■ Task statement
Count every line in the data below where the word "scroll" appears, then state only that count.

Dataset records
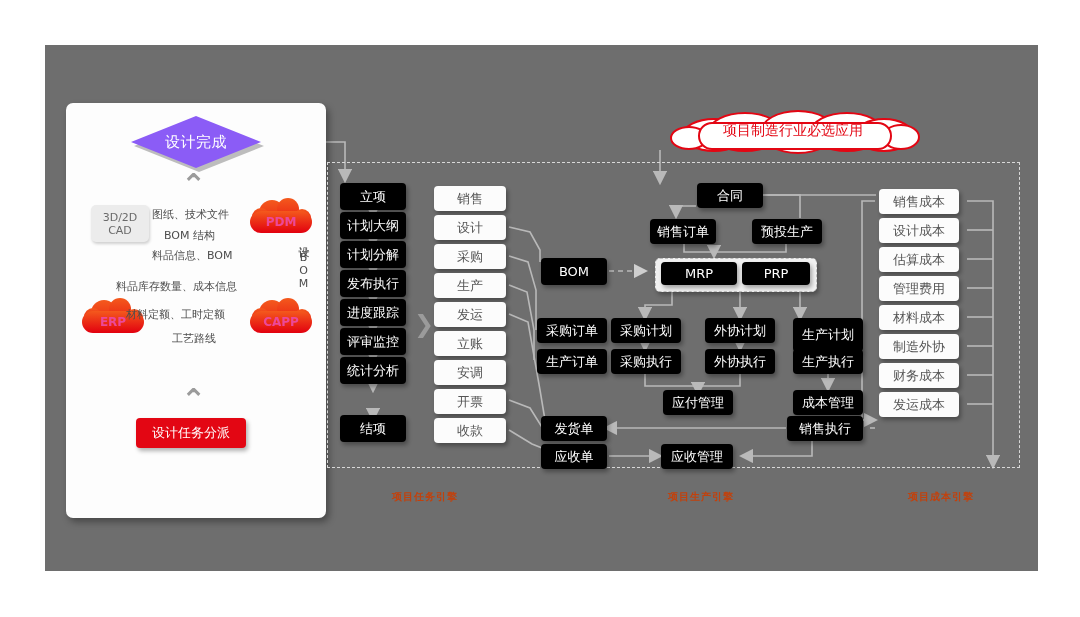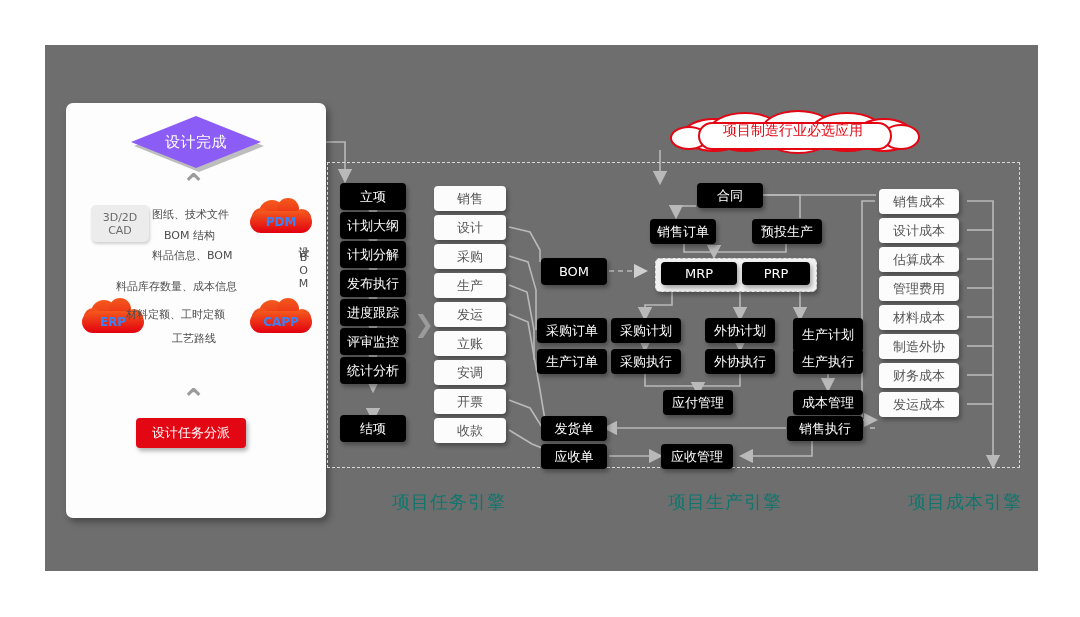--- a/index.html
+++ b/index.html
@@ -31,21 +31,21 @@
       background:linear-gradient(180deg,#f4591d 0%,#e2000f 100%);}
   .cloud .cb1{position:absolute;left:9px;top:2px;width:26px;height:26px;border-radius:50%;
       background:linear-gradient(180deg,#f4591d 0%,#ea2513 100%);}
   .cloud .cb2{position:absolute;left:27px;top:0px;width:22px;height:22px;border-radius:50%;
       background:linear-gradient(180deg,#f4591d 0%,#ea2513 100%);}
   .cloud .cb3{position:absolute;left:2px;top:10px;width:18px;height:18px;border-radius:50%;
       background:linear-gradient(180deg,#f4591d 0%,#e2000f 100%);}
   .cloud .cb4{position:absolute;left:43px;top:11px;width:18px;height:18px;border-radius:50%;
       background:linear-gradient(180deg,#f4591d 0%,#e2000f 100%);}
   .cloud .ctext{position:absolute;left:0;top:13px;width:62px;height:22px;display:flex;
-      align-items:center;justify-content:center;color:#3b82f6;font-weight:bold;font-size:12px;z-index:4;}
+      align-items:center;justify-content:center;color:#ec4899;font-weight:bold;font-size:12px;z-index:4;}
 
   .ltext{position:absolute;color:#4d4d4d;font-size:11px;white-space:nowrap;}
   .ltext-v{position:absolute;color:#4d4d4d;font-size:11px;white-space:nowrap;
       writing-mode:vertical-rl;text-orientation:upright;line-height:12px;}
 
   .redbtn{position:absolute;background:#e30613;color:#fff;border-radius:4px;
       display:flex;align-items:center;justify-content:center;font-size:13px;
       box-shadow:2px 3px 4px rgba(0,0,0,.3);}
   .panel-caption{position:absolute;left:66px;top:469px;width:260px;text-align:center;
       color:#3a3a3a;font-size:15px;font-weight:bold;letter-spacing:1px;}
@@ -62,21 +62,21 @@
 
   
   .fbox{position:absolute;border-radius:4px;display:flex;align-items:center;
       justify-content:center;font-size:13px;white-space:nowrap;}
   .fbox.red{background:#000000;color:#fff;box-shadow:2px 3px 4px rgba(0,0,0,.32);}
   .fbox.white{background:#fcfcfc;color:#555;box-shadow:2px 3px 4px rgba(0,0,0,.32);}
 
   .group-box{position:absolute;background:#f1f1f1;border:1px dashed #bdbdbd;border-radius:5px;
       box-shadow:2px 3px 4px rgba(0,0,0,.3);}
 
-  .engine-label{position:absolute;color:#0f766e;font-size:18px;font-weight:normal;
+  .engine-label{position:absolute;color:#c2410c;font-size:10px;font-weight:bold;
       letter-spacing:1px;white-space:nowrap;}
 
   svg.wires{position:absolute;left:0;top:0;width:1080px;height:617px;pointer-events:none;}
 </style>
 </head>
 <body>
 
 <div class="canvas">
   <div class="gray-stage"></div>
 

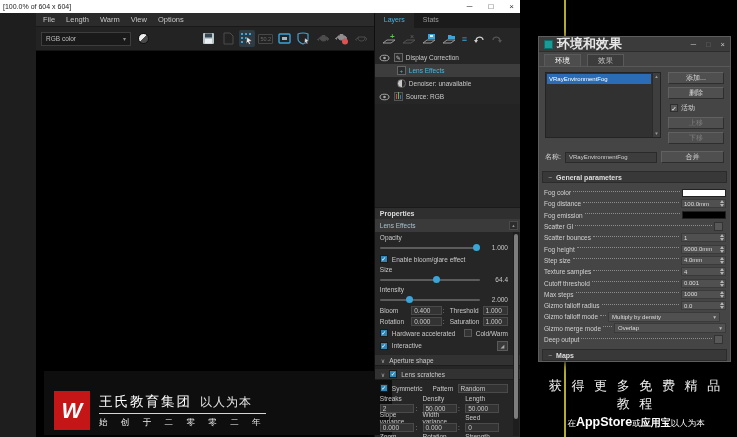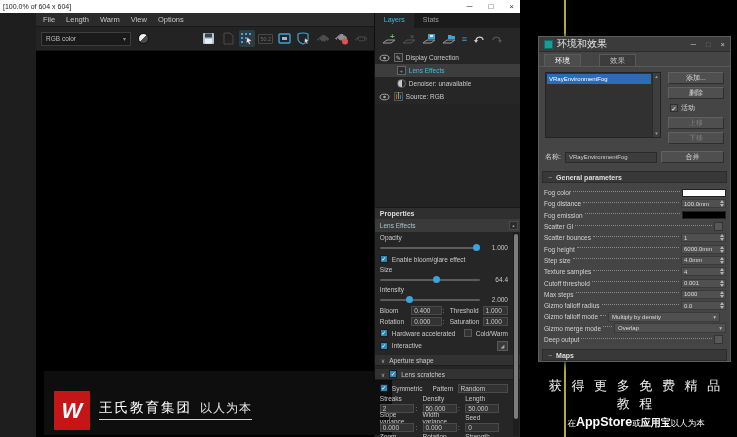--- a/index.html
+++ b/index.html
@@ -92,25 +92,25 @@
   .promo-bar { width:166px; height:13px; background:#b5b5b5; display:flex; align-items:center; justify-content:center; }
   .promo-app { color:#cc1a1a; font-weight:bold; font-size:10px; letter-spacing:5px; }
   .promo-line2 { width:100%; text-align:center; color:#fff; font-size:8.5px; display:flex; align-items:baseline; justify-content:center; }
   .promo-line2 .store { font-size:12.5px; font-weight:bold; }
   .promo-line2 .appbao { font-size:10px; font-weight:bold; }
 
   
   .dialog { position:absolute; left:538px; top:36px; width:193px; height:326px; background:#454545; border:1px solid #5d5d5d; box-shadow:2px 2px 8px rgba(0,0,0,.9); z-index:3; display:flex; flex-direction:column; color:#d8d8d8; }
   .dlg-titlebar { height:15px; background:#3b3b3b; border-bottom:1px solid #2d2d2d; display:flex; align-items:center; gap:4px; padding:0 5px; flex:none; }
   .dlg-icon { width:9px; height:9px; background:#1b9b97; border:1px solid #0d6d6a; flex:none; }
-  .dlg-title { font-size:10px; color:#e6e6e6; }
+  .dlg-title { font-size:13px; color:#e6e6e6;font-weight:bold; }
   .dlg-controls { margin-left:auto; display:flex; gap:10px; }
   .dlg-controls span { font-size:7.5px; color:#c9c9c9; line-height:13px; }
   .dlg-controls .dim { color:#6f6f6f; }
-  .dlg-tabs { height:15px; display:flex; gap:18px; padding:2px 5px 0; border-bottom:1px solid #585858; flex:none; }
+  .dlg-tabs { height:15px; display:flex; gap:6px; padding:2px 5px 0; border-bottom:1px solid #585858; flex:none; }
   .dtab { padding:1px 10px 0; font-size:7.5px; border:1px solid #5a5a5a; border-bottom:none; background:#3c3c3c; color:#c4c4c4; }
   .dtab.active { background:#4d4d4d; color:#fff; }
   .dlg-top { display:flex; gap:7px; padding:5px 6px 0; flex:none; }
   .dlg-list { width:116px; height:66px; background:#313131; border:1px solid #242424; position:relative; }
   .dlg-list-item { margin:1px 9px 0 1px; height:10px; background:#2a6cb5; color:#fff; font-size:6px; display:flex; align-items:center; padding-left:2px; }
   .dlg-list-scroll { position:absolute; right:0; top:0; bottom:0; width:8px; background:#3e3e3e; border-left:1px solid #2a2a2a; display:flex; flex-direction:column; justify-content:space-between; align-items:center; }
   .dlg-list-scroll span { font-size:4.5px; color:#9a9a9a; line-height:7px; }
   .dlg-btncol { flex:1; display:flex; flex-direction:column; }
   .dbtn { height:12px; background:#4f4f4f; border:1px solid #616161; border-bottom-color:#2e2e2e; border-right-color:#2e2e2e; font-size:7px; color:#ddd; display:flex; align-items:center; justify-content:center; margin-bottom:3px; }
   .dbtn.disabled { color:#7f7f7f; }
@@ -230,20 +230,21 @@
           <div class="bottom-strip"></div>
 
           <div class="logo">
             <div class="logo-mark">W</div>
             <div class="logo-text">
               <div class="logo-row1">
                 <span class="logo-company">王氏教育集团</span>
                 <span class="logo-slogan">以人为本</span>
               </div>
               <div class="logo-div"></div>
+              <div class="logo-founded">始 创 于 二 零 零 二 年</div>
             </div>
           </div>
         </div>
       </div>
 
       <div class="vfb-right">
         <div class="panel-tabs">
           <span class="ptab active">Layers</span>
           <span class="ptab">Stats</span>
         </div>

■ Answer
2